Rezension

Tod, Krieg und die eigene Familiengeschichte ...

Um uns die Toten - Bartholomäus Grill

Um uns die Toten
von Bartholomäus Grill

Bewertet mit 4.5 Sternen

An den Tod seines Großvaters Bartholomäus erinnert sich Bartholomäus Grill so genau, weil die Ereignisse in der Familie immer wieder erzählt und dabei sicher auch ausgeschmückt wurden. Auf dem Bergbauernhof der Großeltern wurde damals der Verstorbene noch in der guten Stube aufgebahrt. Das Brauchtum im streng katholischen Alpenland gibt den Hinterbliebenen Rückhalt; der Tod kommt wie ein Vertrauter ins Haus. Doch das Sterben der schwerbehinderten Schwester des Autors offenbart, dass die Verwurzelung im Glauben ihres unerschütterlichen katholischen Kosmos Grills Eltern keinen Halt zu bieten hat. So wie die Familie verschämt über die psychische Erkrankung und den Selbstmord des Großonkels schwieg, wird nun die Existenz der behinderten Tochter verschwiegen. Der Vater verweigert eine Inschrift auf dem Familiengrabstein, die Mutter hat sich zu fügen. Grill beschreibt sich als ein Kind, das in einer bilderarmen Umgebung von der bildlichen Darstellung der Madonnen, Kruzifixe, Lüftlmalereien und der Abbildung eines personifizierten Todes geprägt wurde. Der „Boandelkramer“ war auf dem Bergbauernhof der Grills so gegenwärtig wie die Drohung der Großeltern gegenüber einem aufsässigen Kind, nach ihrem Tod zurückzukehren und es zu sich zu holen. Als Jugendlicher sieht sich Grill mit dem Selbstmord Gleichaltriger konfrontiert und springt nach waghalsigen Versuchen mit Drogen selbst dem Tod erst in letzter Minute von der Schippe. Seine Tätigkeit als Afrika-Korrespondent konfrontiert ihn mit Krieg, Völkermord, Hungersnöten und schließlich der Ausrottung einer ganzen Generation durch die Auswirkungen des HIV-Virus. Auf die Globalisierung und Anonymisierung des Todes angesichts des Massensterbens in Afrika ist Grill so wenig vorbereitet wie seine Familie auf die Todesfälle, die sie persönlich treffen.

Grill, der für ZEIT und STERN mehr als 20 Jahre aus Afrika berichtete, erfüllt mit seinem Buch über den Tod eine Verpflichtung gegenüber seinem jüngeren Bruder, der sein Leben aufgrund einer unheilbaren Krebserkrankung durch „assistierten Freitod“ selbst beendet. Die Reportage über das Sterben seines Bruders bringt Grill 2006 den Egon-Erwin-Kisch-Preis ein und konfrontiert ihn unmittelbar danach mit dem von einer Person nicht zu bewältigenden Bedürfnis seiner Leser nach Hilfe und Aussprache.

Grills Buch einen Platz im Koordinatensystem des Buchmarktes zu geben, fällt mir noch immer schwer. Es ist eine sehr persönliche Bilanz mit dem spürbaren Anliegen, dem Thema Sterbehilfe einen angemessenen Platz zu schaffen. Grill selbst nennt seinen Text eine Zwiesprache mit dem Tod. Er ist in einem Lebensalter angelangt, in dem „die Einschläge näher kommen“, der Tod seiner Altersgenossen ihn ständig mit der eigenen Endlichkeit konfrontiert.
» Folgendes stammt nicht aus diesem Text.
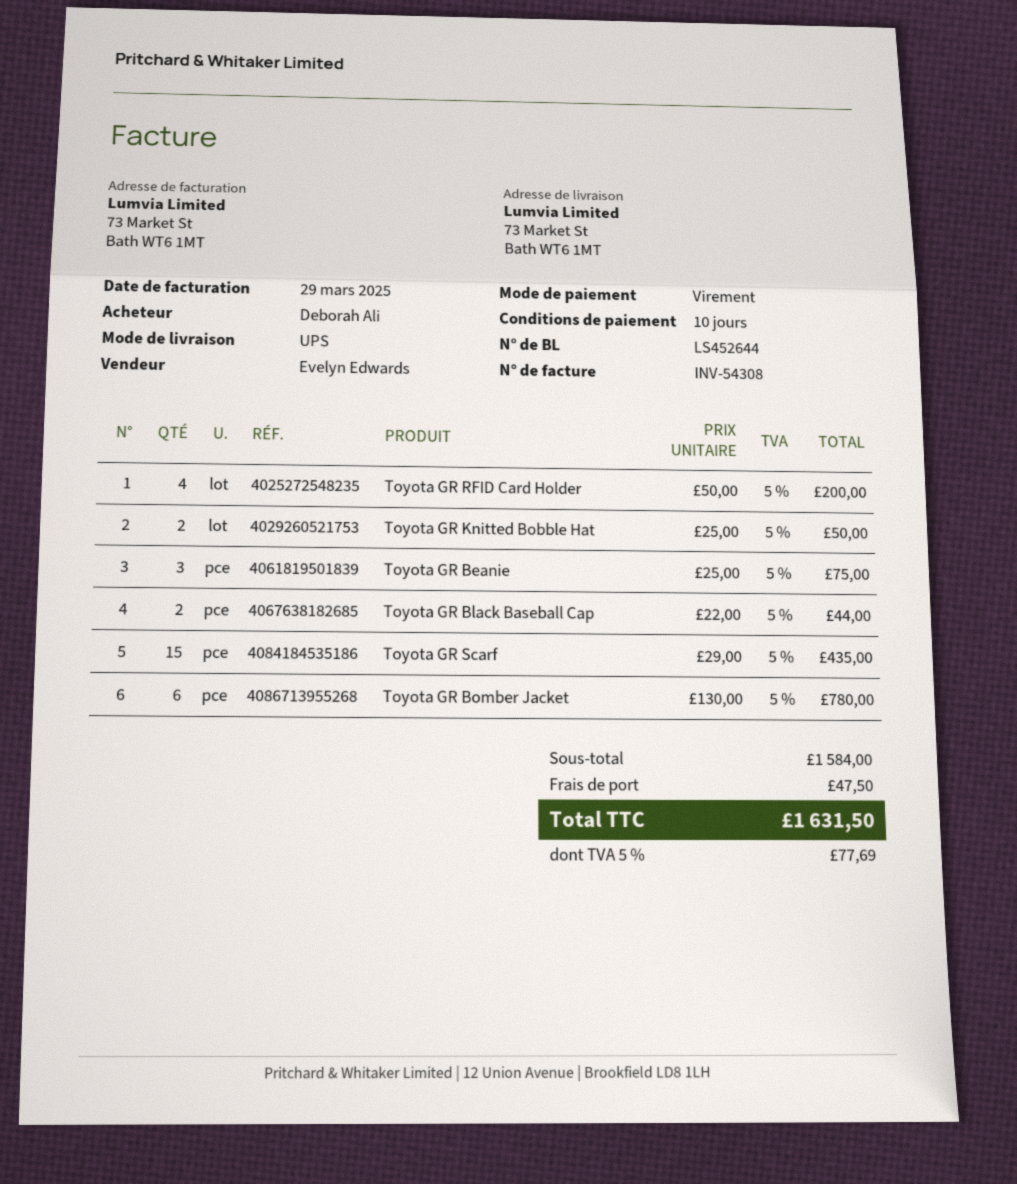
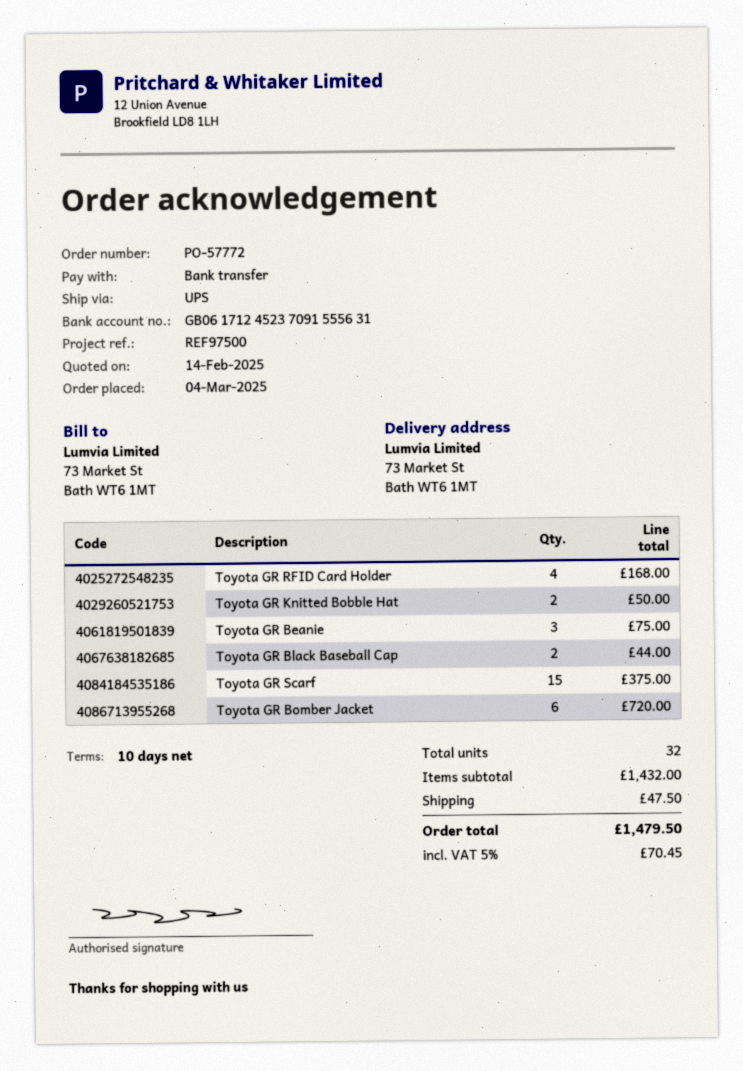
Toyota GR RFID Card Holder: 4 for 200.00 -> 4 for 168.00
Toyota GR Scarf: 15 for 435.00 -> 15 for 375.00
Toyota GR Bomber Jacket: 6 for 780.00 -> 6 for 720.00
subtotal: 1584.00 -> 1432.00
tax: 5% = 77.69 -> 5% = 70.45
total: 1631.50 -> 1479.50

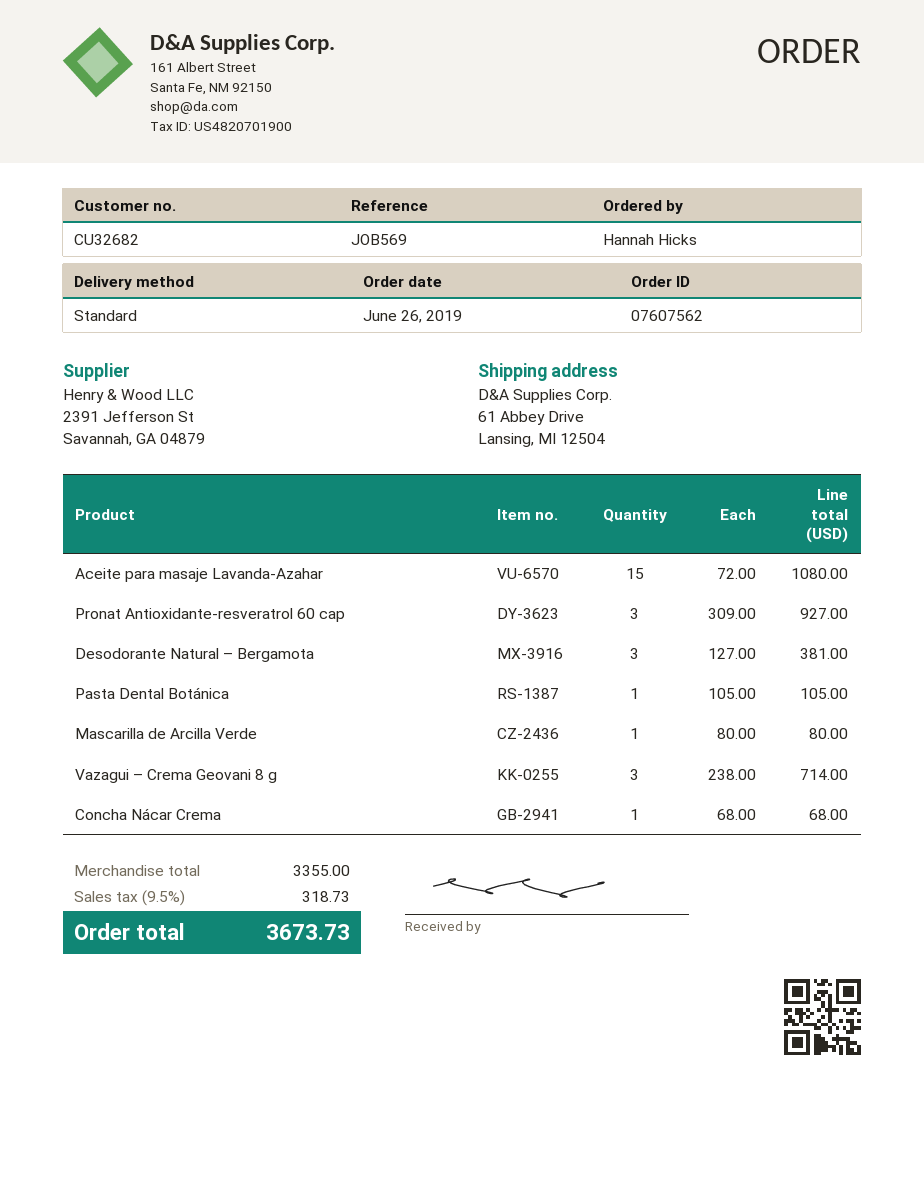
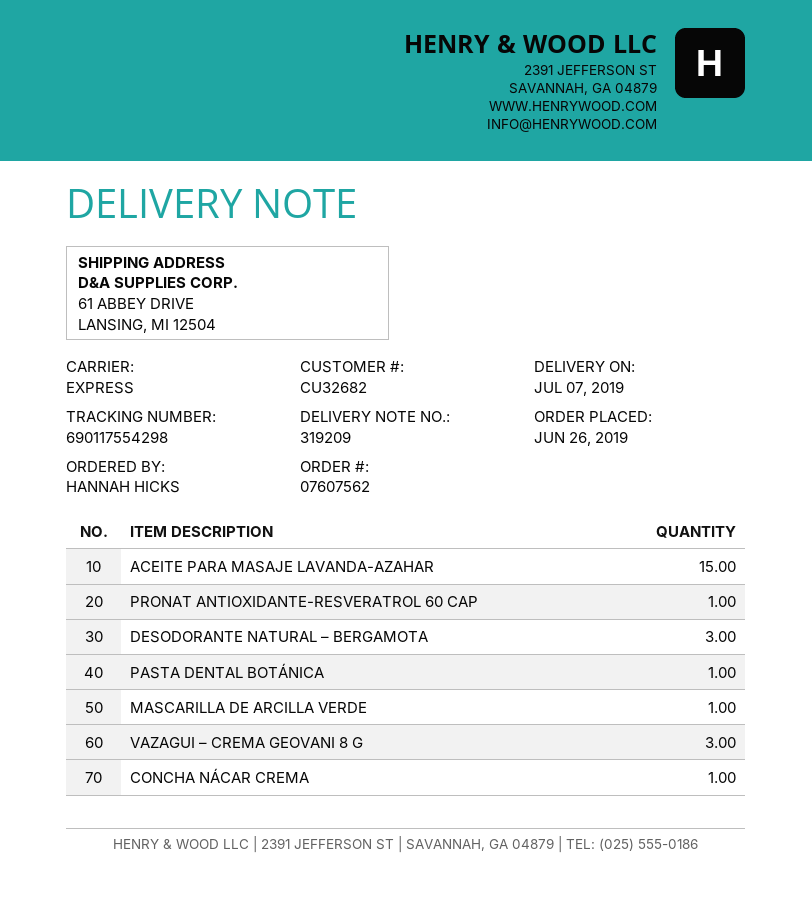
shipping method: standard -> express
Pronat Antioxidante-resveratrol 60 cap: 3 -> 1

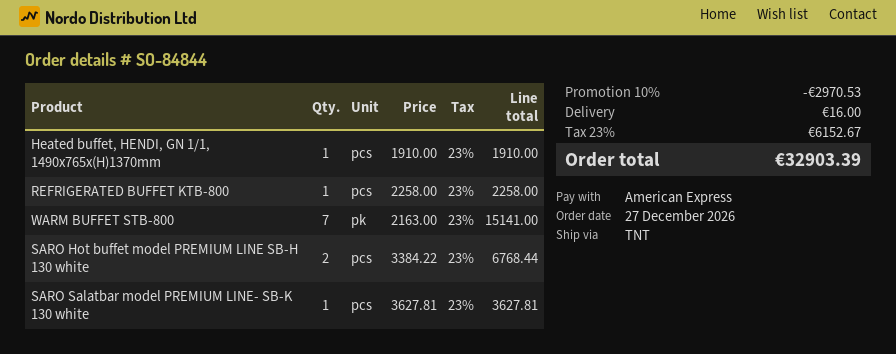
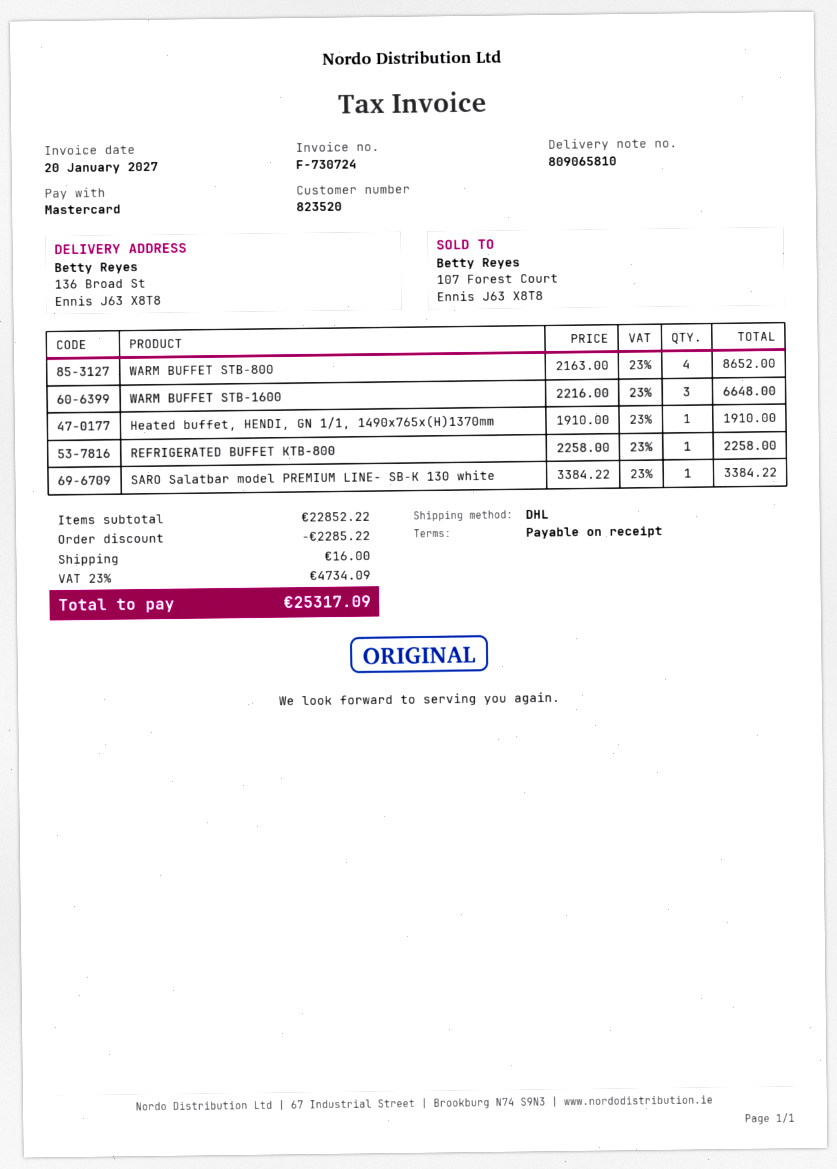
payment method: American Express -> Mastercard
shipping method: TNT -> DHL
WARM BUFFET STB-800: 7 x 2163.00 = 15141.00 -> 4 x 2163.00 = 8652.00
SARO Hot buffet model PREMIUM LINE SB-H 130 white: 2 x 3384.22 = 6768.44 -> none
SARO Salatbar model PREMIUM LINE- SB-K 130 white: 1 x 3627.81 = 3627.81 -> 1 x 3384.22 = 3384.22
WARM BUFFET STB-1600: none -> 3 x 2216.00 = 6648.00
discount: 2970.53 -> 2285.22
tax: 23% = 6152.67 -> 23% = 4734.09
total: 32903.39 -> 25317.09

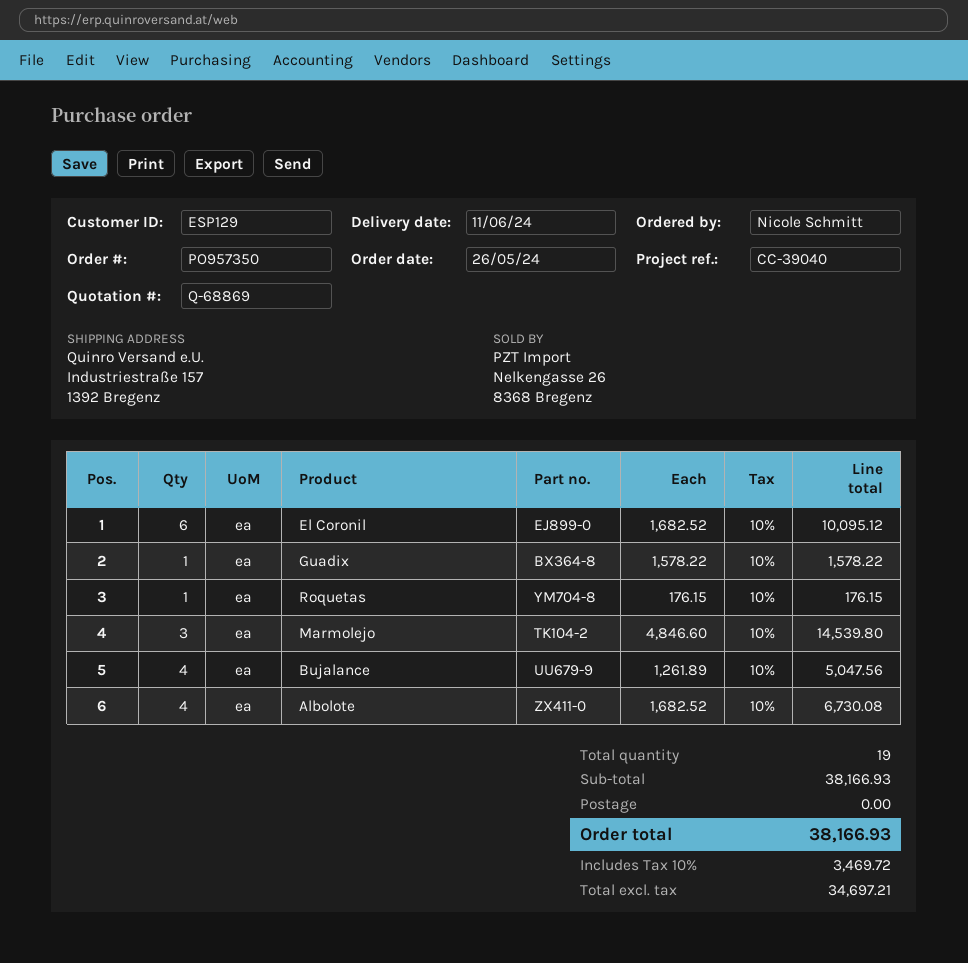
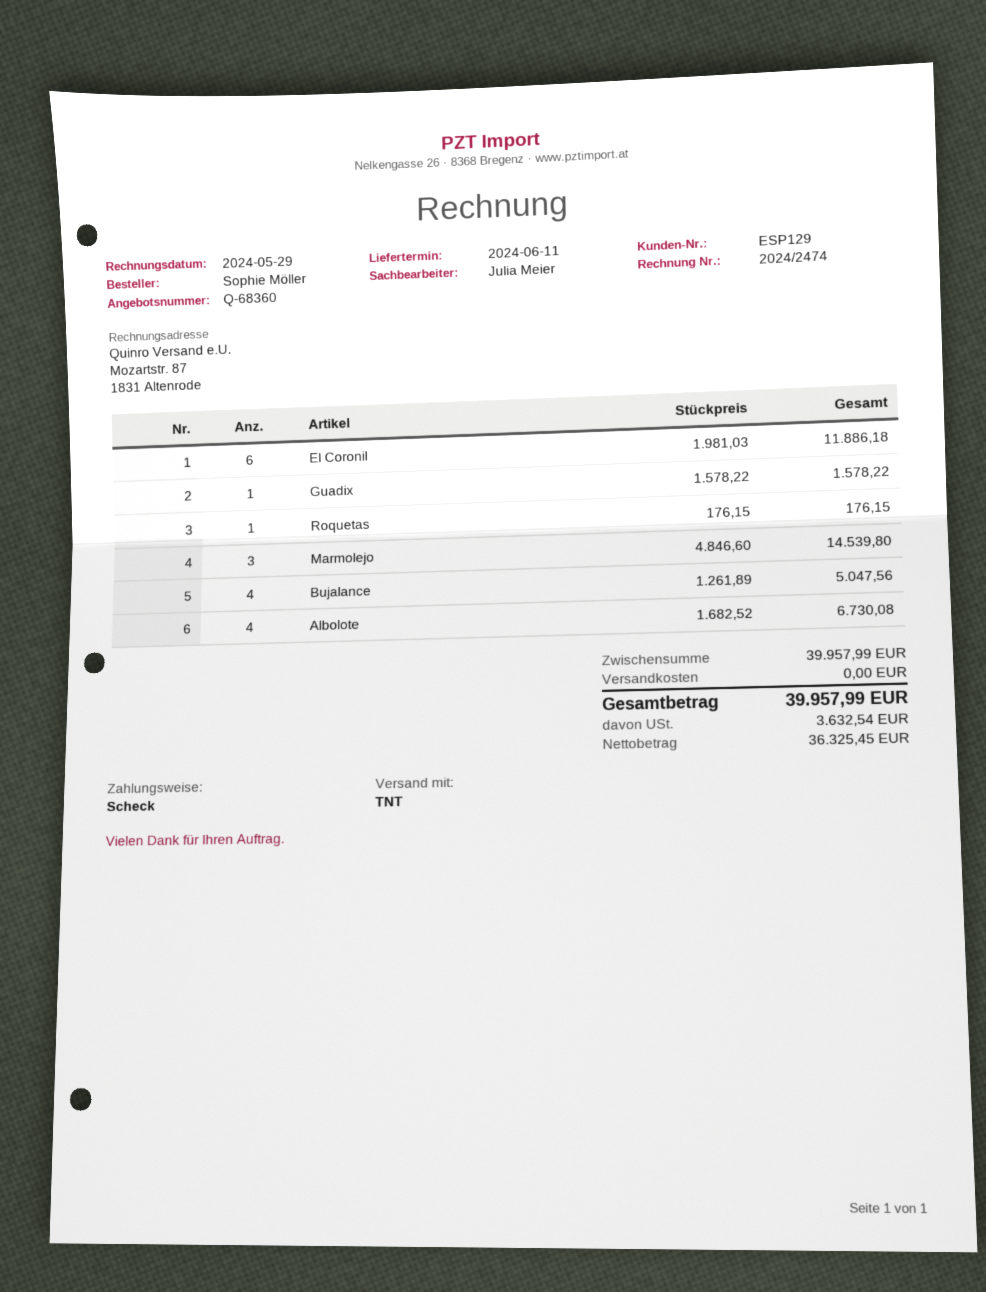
quote number: Q-68869 -> Q-68360
ordered by: Nicole Schmitt -> Sophie Möller
El Coronil: 6 x 1682.52 = 10095.12 -> 6 x 1981.03 = 11886.18
subtotal: 38166.93 -> 39957.99
net: 34697.21 -> 36325.45
tax: 3469.72 -> 3632.54
total: 38166.93 -> 39957.99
Mit dem Sterben in Auschwitz und dem RAF-Terrorismus deutet Grill jedoch auch auf die speziell deutsche Sprachlosigkeit zwischen seiner in den 50ern geborenen Generation und der seiner Eltern. „Um uns die Toten“ ist die vom Thema Sterbehilfe getragene, dicht geschriebene Lebensbilanz eines Journalisten, die ich besonders jenen empfehle, die sich für eine Patientenverfügung noch viel zu jung fühlen.